Task to carry out:
How many of the lines below hold the string "subtotal"? Say only the number.
Segment Open
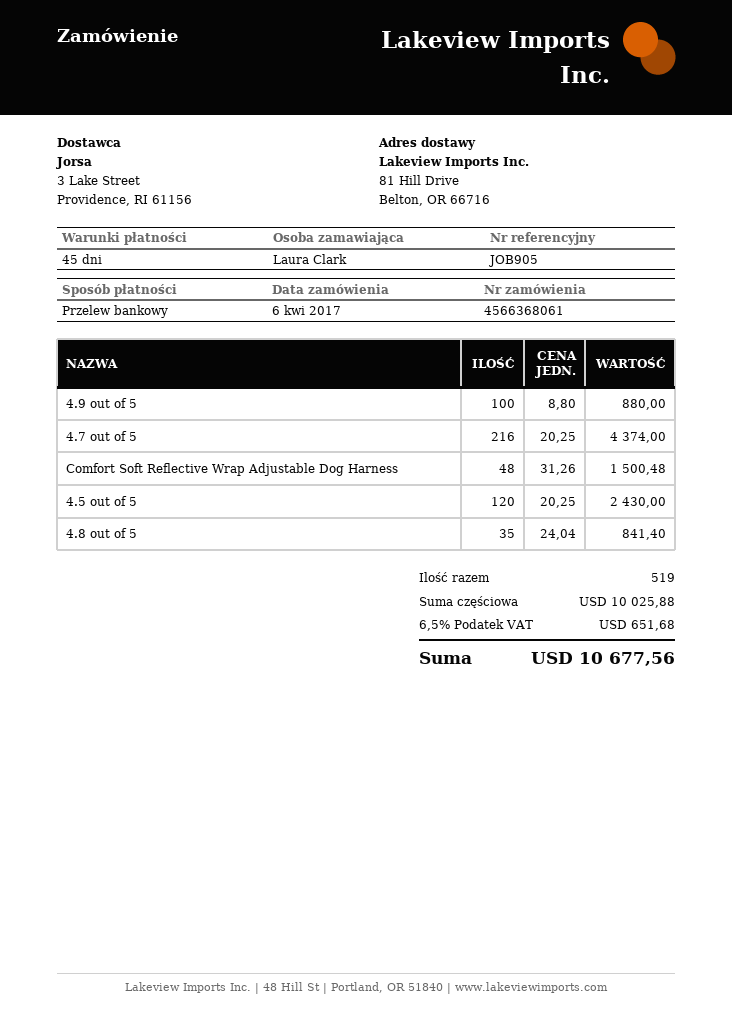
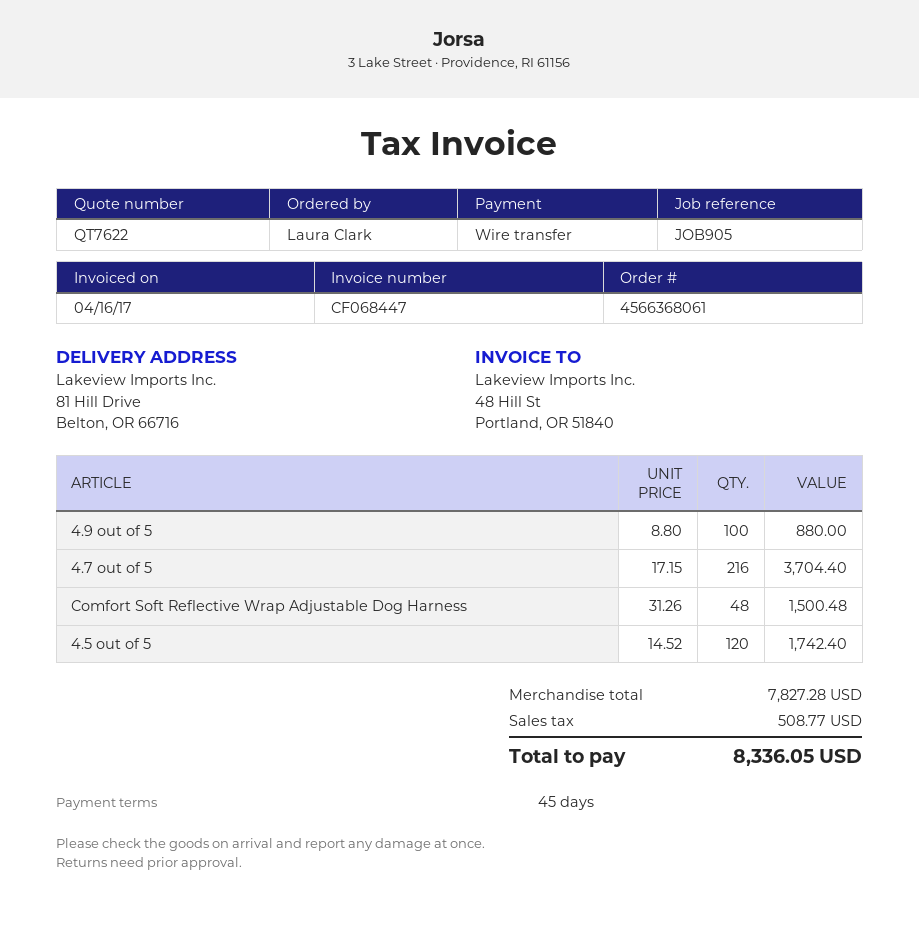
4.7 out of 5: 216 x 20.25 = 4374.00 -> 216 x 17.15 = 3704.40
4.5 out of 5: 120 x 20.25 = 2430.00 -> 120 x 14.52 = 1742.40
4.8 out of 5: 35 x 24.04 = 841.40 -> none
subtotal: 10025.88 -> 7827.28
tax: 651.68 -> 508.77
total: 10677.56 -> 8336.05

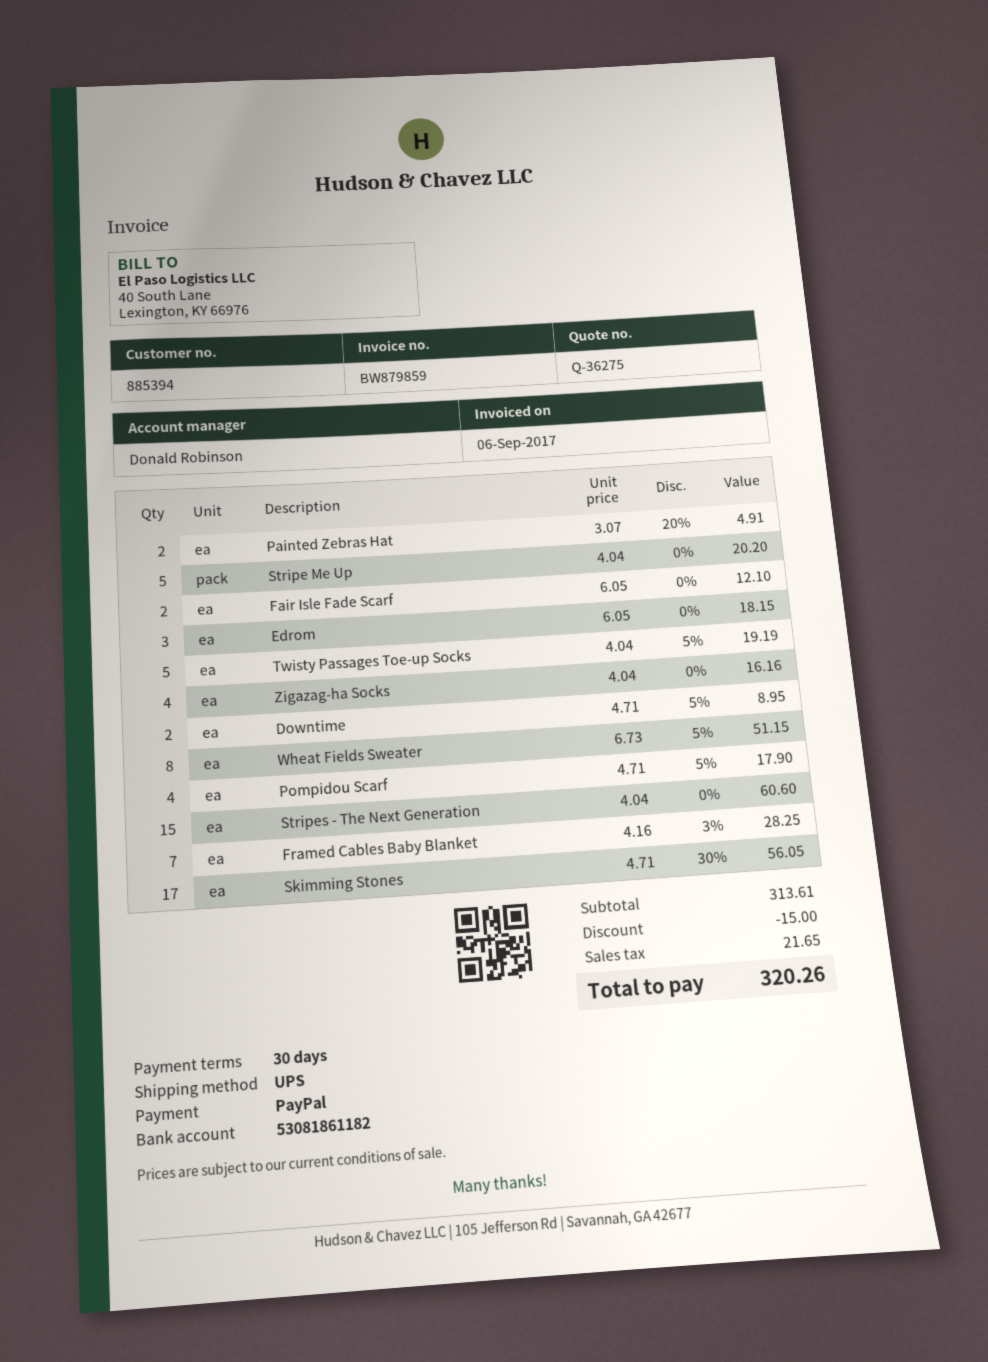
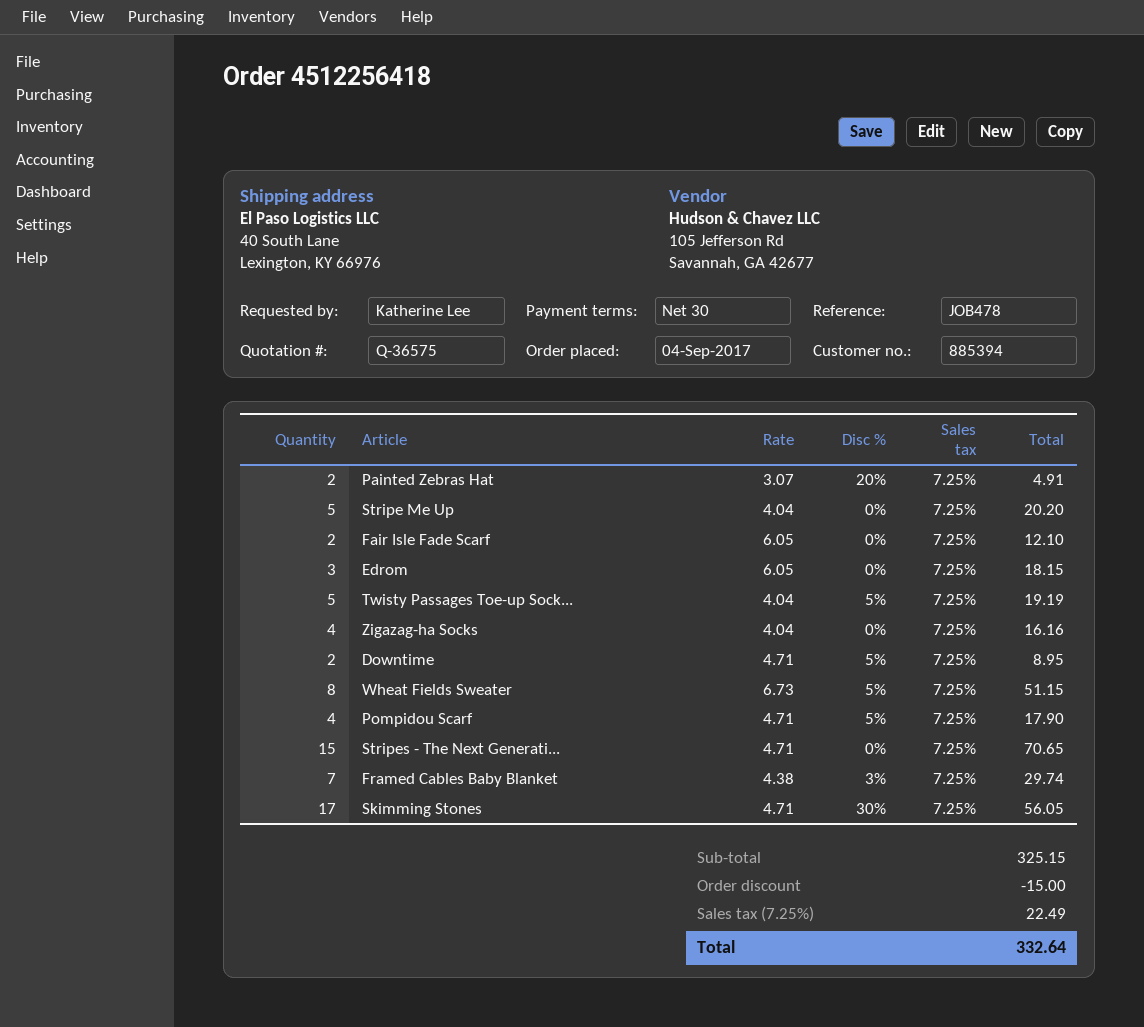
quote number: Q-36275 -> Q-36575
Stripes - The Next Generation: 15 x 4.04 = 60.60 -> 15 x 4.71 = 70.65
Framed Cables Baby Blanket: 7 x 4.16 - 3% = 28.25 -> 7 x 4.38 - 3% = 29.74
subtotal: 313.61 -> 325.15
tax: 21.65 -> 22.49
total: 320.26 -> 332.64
Segment Closed
The answer:
2